Screens covariates against pharmacometric parameter columns using R-native methods.

Usage

px_covariate(
  data,
  covariates = NULL,
  parameters = NULL,
  method = c("auto", "rf", "elastic_net", "lasso", "aalasso", "cor"),
  n_top = 10L,
  seed = 42L
)

Arguments

data

Data frame containing parameter and covariate columns.

covariates

Covariate column names. Auto-detects COV_ columns when NULL.

parameters

Parameter column names. Auto-detects ETA_, EBE_, or PARAM_.

method

One of "auto", "rf", "elastic_net", "lasso", "aalasso", or "cor".

n_top

Number of top covariates per parameter.

seed

Random seed.

Value

A pharmax_covariate object.


Assess ML data quality

Description

Assess ML data quality

Usage

px_data_quality(
  data,
  impute = c("none", "median", "knn", "rf"),
  outlier = c("none", "iqr", "isolation"),
  reduce = c("none", "pca"),
  cluster = FALSE
)

Arguments

data

Data frame.

impute

Imputation strategy: "none", "median", "knn", or "rf".

outlier

Outlier strategy: "none", "iqr", or "isolation".

reduce

Dimensionality reduction: "none" or "pca".

cluster

Whether to add a simple cluster summary.

Value

A list with cleaned data and quality summaries.


Ensemble predictions

Description

Ensemble predictions

Usage

px_ensemble(
  ...,
  weights = NULL,
  newdata = NULL,
  method = c("average", "weighted", "stacking")
)

Arguments

...

Numeric prediction vectors or a data frame of predictions.

weights

Optional numeric weights.

newdata

Optional data used when inputs are fitted models.

method

Ensemble method: "average", "weighted", or "stacking".

Value

Numeric vector of ensemble predictions with a pharmax_ensemble class.

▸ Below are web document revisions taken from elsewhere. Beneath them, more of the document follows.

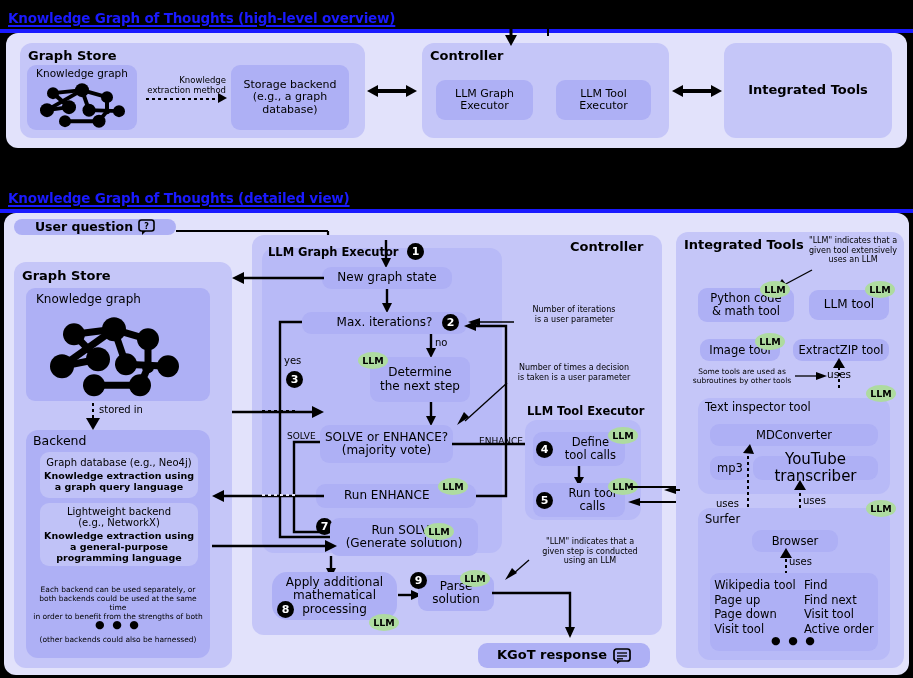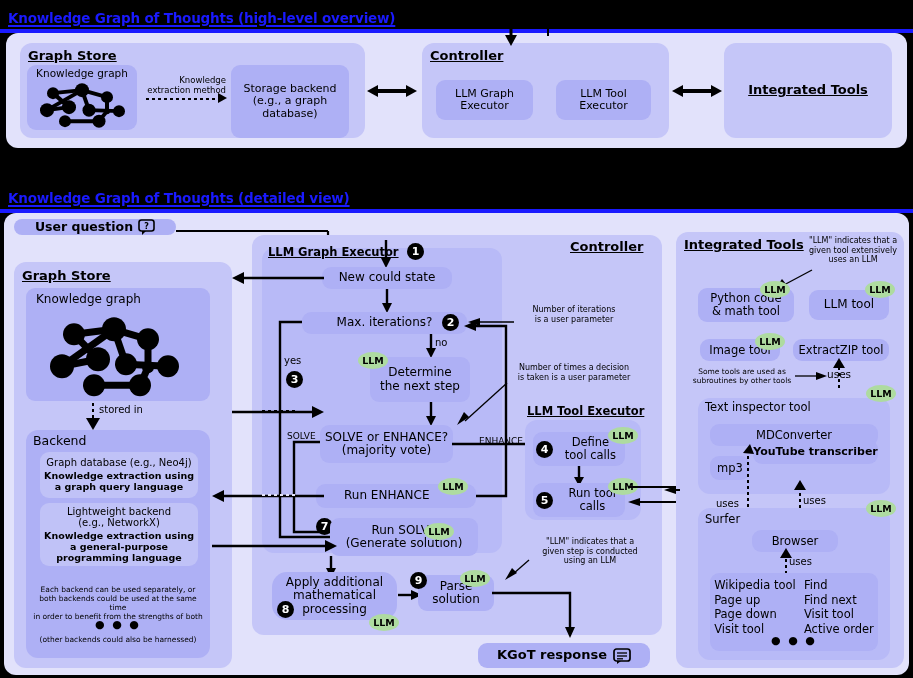--- a/index.html
+++ b/index.html
@@ -6,21 +6,21 @@
   body{width:913px;height:678px;position:relative;overflow:hidden;
        font-family:"DejaVu Sans","Liberation Sans",sans-serif;color:#000;}
   .abs{position:absolute;}
   .title{color:#1a1aff;font-weight:bold;font-size:13.5px;letter-spacing:-0.2px;
          text-decoration:underline;text-decoration-thickness:2px;text-underline-offset:2px;
          white-space:nowrap;}
   .panel{background:#e2e2fb;border-radius:12px;}
   .grp{background:#c5c6f8;border-radius:12px;}
   .box{background:#aeb0f5;border-radius:9px;display:flex;align-items:center;
        justify-content:center;text-align:center;line-height:1.12;}
-  .hdr{font-weight:bold;text-decoration:underline;}
+  .hdr{font-weight:bold;}
   .llm{background:#aedba0;border-radius:50%;font-size:9.5px;font-weight:bold;
        display:flex;align-items:center;justify-content:center;color:#000;}
   .num{background:#000;color:#fff;border-radius:50%;display:flex;align-items:center;
        justify-content:center;font-weight:bold;}
   .dsh{background-image:repeating-linear-gradient(to right,#000 0 3px,transparent 3px 6px);
        height:2px;}
   .dshv{background-image:repeating-linear-gradient(to bottom,#000 0 3px,transparent 3px 6px);
         width:2px;}
   .lbl{font-size:8.5px;line-height:1.15;text-align:center;}
   .note{font-size:8px;line-height:1.2;text-align:center;}
@@ -65,21 +65,21 @@
       <circle cx="80" cy="28" r="3"></circle>
     </g>
   </svg>
 </div>
 <div class="abs lbl" style="left:144px;top:76px;width:82px;white-space:pre-line;text-align:right;">Knowledge
 extraction method</div>
 <div class="abs dsh" style="left:146px;top:98px;width:74px;"></div>
 <svg class="abs" style="left:218px;top:93px;" width="10" height="12">
     <path d="M0,0 L9,5 L0,10 Z" fill="#000"></path>
   </svg>
-<div class="abs box" style="left:231px;top:65px;width:118px;height:73px;font-size:11px;white-space:pre-line;">Storage backend
+<div class="abs box" style="left:231px;top:65px;width:118px;height:65px;font-size:11px;white-space:pre-line;">Storage backend
 (e.g., a graph
 database)</div>
 
 <svg class="abs" style="left:367px;top:82px;" width="50" height="18">
   <line x1="8" y1="9" x2="42" y2="9" stroke="#000" stroke-width="4"></line>
   <path d="M0,9 L11,3 L11,15 Z" fill="#000"></path>
     <path d="M50,9 L39,3 L39,15 Z" fill="#000"></path>
 </svg>
 
 <div class="abs grp" style="left:422px;top:43px;width:247px;height:95px;"></div>
@@ -184,21 +184,21 @@
 
 <div class="abs grp" style="left:262px;top:248px;width:240px;height:305px;background:#b8baf7;"></div>
 <div class="abs hdr" style="left:268px;top:245px;font-size:11.5px;">LLM Graph Executor</div>
 
 <svg class="abs" style="left:380px;top:240px;" width="12" height="28">
   <line x1="6" y1="0" x2="6" y2="19" stroke="#000" stroke-width="2.4"></line>
   <path d="M6,28 L1,18 L11,18 Z" fill="#000"></path>
 </svg>
 <div class="abs num" style="left:407px;top:243px;width:17px;height:17px;font-size:11px;">1</div>
 
-<div class="abs box" style="left:322px;top:267px;width:130px;height:22px;font-size:12px;">New could state</div>
+<div class="abs box" style="left:322px;top:267px;width:130px;height:22px;font-size:12px;">New graph state</div>
 <svg class="abs" style="left:381px;top:289px;" width="12" height="24">
   <line x1="6" y1="0" x2="6" y2="15" stroke="#000" stroke-width="2.4"></line>
   <path d="M6,24 L1,14 L11,14 Z" fill="#000"></path>
 </svg>
 
 <div class="abs box" style="left:302px;top:312px;width:165px;height:22px;font-size:12px;">Max. iterations?</div>
 <div class="abs num" style="left:442px;top:314px;width:17px;height:17px;font-size:11px;">2</div>
 
 <div class="abs" style="left:435px;top:337px;font-size:10px;">no</div>
 <svg class="abs" style="left:425px;top:334px;" width="12" height="24">
@@ -381,21 +381,21 @@
 <div class="abs dshv" style="left:838px;top:361px;height:30px;"></div>
 <svg class="abs" style="left:833px;top:358px;" width="12" height="10">
     <path d="M6,0 L0,10 L12,10 Z" fill="#000"></path>
   </svg>
 
 <div class="abs grp" style="left:698px;top:398px;width:192px;height:96px;background:#b8baf7;"></div>
 <div class="abs" style="left:705px;top:400px;font-size:11.5px;">Text inspector tool</div>
 <div class="abs llm" style="left:866px;top:385px;width:30px;height:17px;">LLM</div>
 <div class="abs box" style="left:710px;top:424px;width:168px;height:22px;font-size:11.5px;">MDConverter</div>
 <div class="abs box" style="left:710px;top:456px;width:40px;height:24px;font-size:11.5px;">mp3</div>
-<div class="abs box" style="left:753px;top:440px;width:125px;height:24px;font-size:11px;font-weight:bold;">YouTube transcriber</div>
+<div class="abs box" style="left:753px;top:456px;width:125px;height:24px;font-size:15px;">YouTube transcriber</div>
 
 <div class="abs dshv" style="left:747px;top:450px;height:88px;"></div>
 <svg class="abs" style="left:742px;top:444px;" width="12" height="10">
     <path d="M8,0 L1,9 L12,10 Z" fill="#000"></path>
   </svg>
 <div class="abs" style="left:716px;top:498px;font-size:10px;">uses</div>
 
 <div class="abs dshv" style="left:799px;top:487px;height:48px;"></div>
 <svg class="abs" style="left:794px;top:480px;" width="12" height="10">
     <path d="M6,0 L0,10 L12,10 Z" fill="#000"></path>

Explain a fitted model with permutation importance

Description

Explain a fitted model with permutation importance

Usage

px_explain(
  model,
  data,
  truth = NULL,
  metric = c("rmse"),
  method = c("permutation", "pdp", "ice"),
  seed = 42L
)

Arguments

model

Fitted model with a predict() method.

data

Data frame of predictors.

truth

Observed outcome.

metric

Loss metric, currently "rmse".

method

Explanation method: "permutation", "pdp", or "ice".

seed

Random seed.

Value

Tibble of feature importance values.


Create an ML decision-support report object

Description

Create an ML decision-support report object

Usage

px_ml_report(
  screen,
  quality = NULL,
  calibration = NULL,
  benchmark = NULL,
  context = list()
)

Arguments

screen

A pharmax_covariate object.

quality

Optional pharmax_data_quality object.

calibration

Optional pharmax_conformal_calibration object.

benchmark

Optional pharmax_covariate_benchmark object.

context

Optional named list describing the context of use.

Value

A pharmax_ml_report object.


Simulate synthetic covariate benchmark data

Description

Simulate synthetic covariate benchmark data

Usage

px_simulate_covariates(
  n = 120L,
  scenario = c("known_signal", "no_signal", "correlated", "missingness"),
  seed = 2026L,
  signal = 0.75,
  noise = 0.3
)

Arguments

n

Number of rows.

scenario

Scenario: "known_signal", "no_signal", "correlated", or "missingness".

seed

Random seed.

signal

Signal strength for known-signal scenarios.

noise

Residual noise standard deviation.

Value

A data frame with COV_ covariates and ETA_ parameters.